How the COVID-19 pandemic is also a class-based issue

Working classes, as well as students dependent on part-time jobs, will be plunged into poverty

I recently overheard a fretting mother whose son only has five days’ sick-leave a year asking: “How will he go into self-isolation when he can’t afford to? And who will he give the virus to when he doesn’t?”

The government advice to stay at home as much as possible favours the middle and upper classes. Many people within these social groups will have ‘white collar’ office-related jobs that can be done remotely, such as banking or law, whereas those in the typically lower classes, such as road-workers, cleaners, or bus drivers cannot do their job remotely and will now be at the mercy of the government’s funding in order to survive the ‘lockdown’ Britain will inevitably soon face.

The potentially greater loss of life among this class group is likely to massively impact the economy; if lower tier workers are unable to work due to illness or recovering from emotional trauma, the country will simply not function as it used to. For example, if there are no bus drivers then manual workers will be unable to commute to jobs, no matter how healthy they are, leaving them unable to earn. This could potentially plunge them into poverty if the government is unable to help them, while those with higher social status can still carry on as normal, working from home.
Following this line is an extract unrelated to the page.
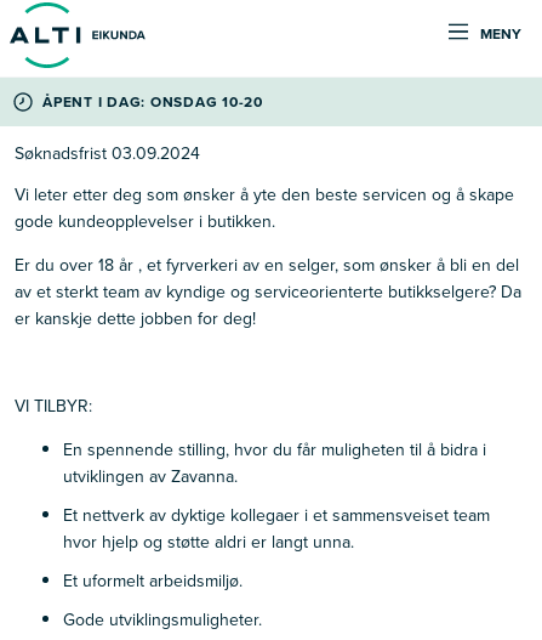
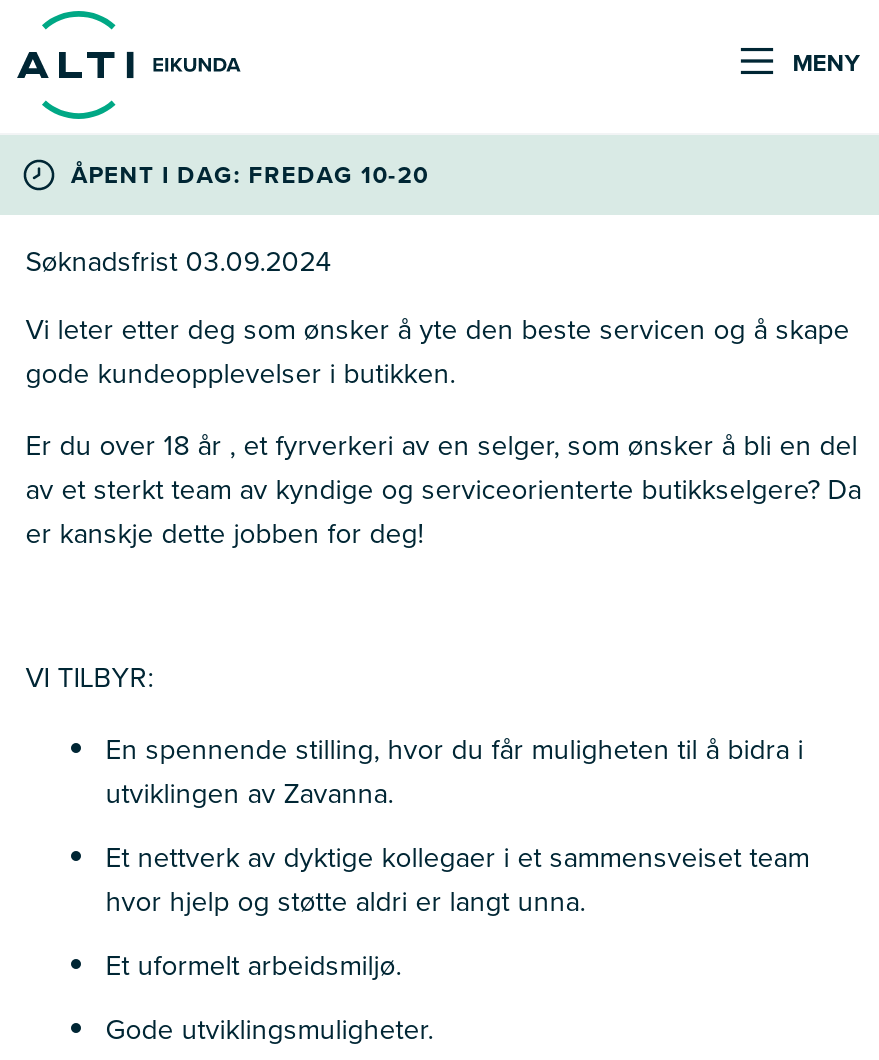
[42,91,263,113] ÅPENT I DAG: ONSDAG 10-20 -> [71,157,429,191] ÅPENT I DAG: FREDAG 10-20

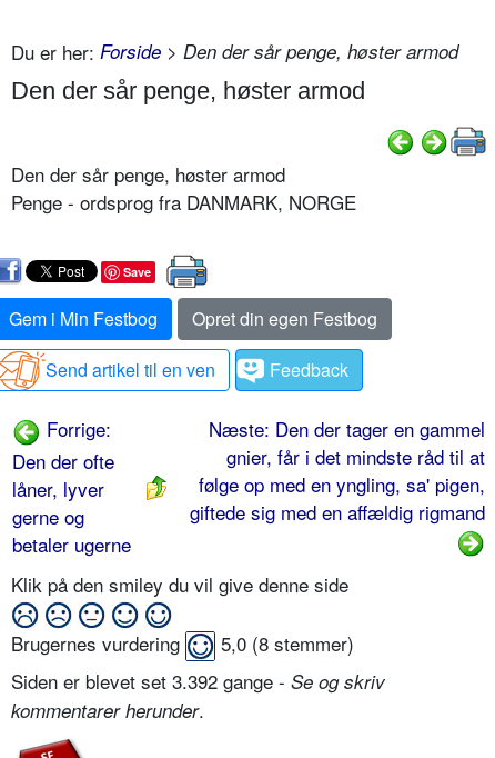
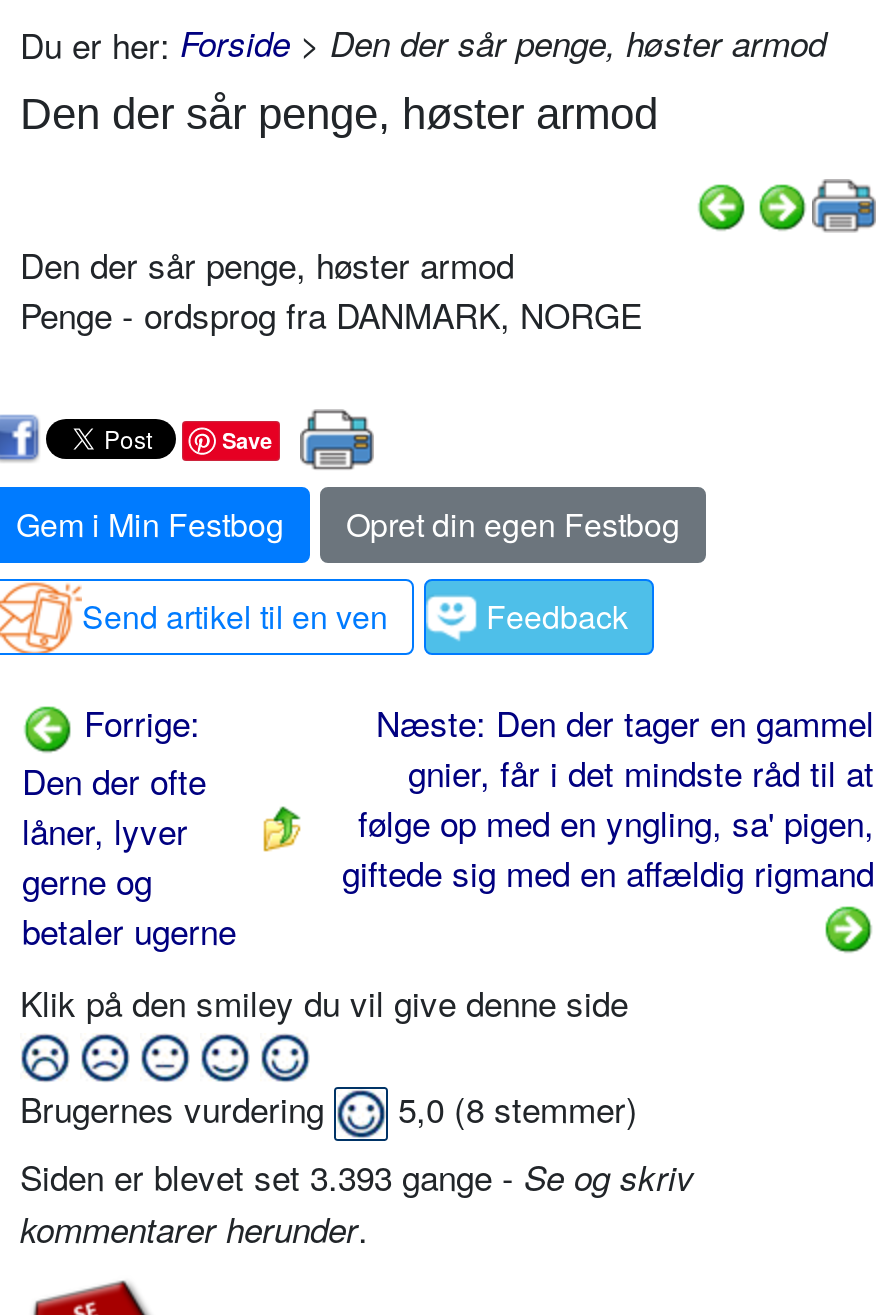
[11,667,385,695] Siden er blevet set 3.392 gange - Se og skriv -> [20,1151,694,1201] Siden er blevet set 3.393 gange - Se og skriv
According to BBC News, the number of people on the London underground has decreased by 19% compared to this time last year, as those who are able to work remotely are staying at home. For those who cannot, most would feel obligated to take public transport in order to reach their job and earn a living. This social contact would significantly increase their risk of contracting the virus and passing it on to vulnerable family members. At the peak of the pandemic, those who can afford private healthcare will likely be able to avoid the overcrowding of the NHS.

There may also be an increase in homelessness as a result of this economic change if people are unable to work and pay rent, leading those who are seriously financially struggling to lose any stability they once had. This is especially pertinent for those in retail jobs or jobs in restaurants or cafés, which are currently shutting down to try to help prevent the virus from spreading. An increase in homelessness is also likely to lead to an increase in strain on the health service. Needless to say, this knock-on effect will destabilise the entire country.

Students from lower economic backgrounds will also suffer more if money is being rapidly lost from their household income, particularly those that rely on part-time jobs alongside their studies. In the case of international students, some may not even be able to afford last-minute flights home if prices become inflated in the rush to get home, forcing them to be separated from their family indefinitely.

Everyone will be affected in different ways as a result of the pandemic – for some, it means potentially staying at home in your pyjamas watching Netflix and Skyping your friends for four months. For others, it means a greater risk to health, and a higher chance of family members dying and descending into poverty. I would urge everyone who is in a more fortunate position to consider helping those who face terrifying prospects in any way possible, and to be aware of the long-term consequences of the crisis the country is currently experiencing.

Although Chancellor Rishi Sunak has published a budget including a £30 billion package to boost the economy and get the country through the outbreak – while more than £200 million to help small business during the pandemic in Wales has been announced – the social and economic consequences of this pandemic may go further than what we currently anticipate.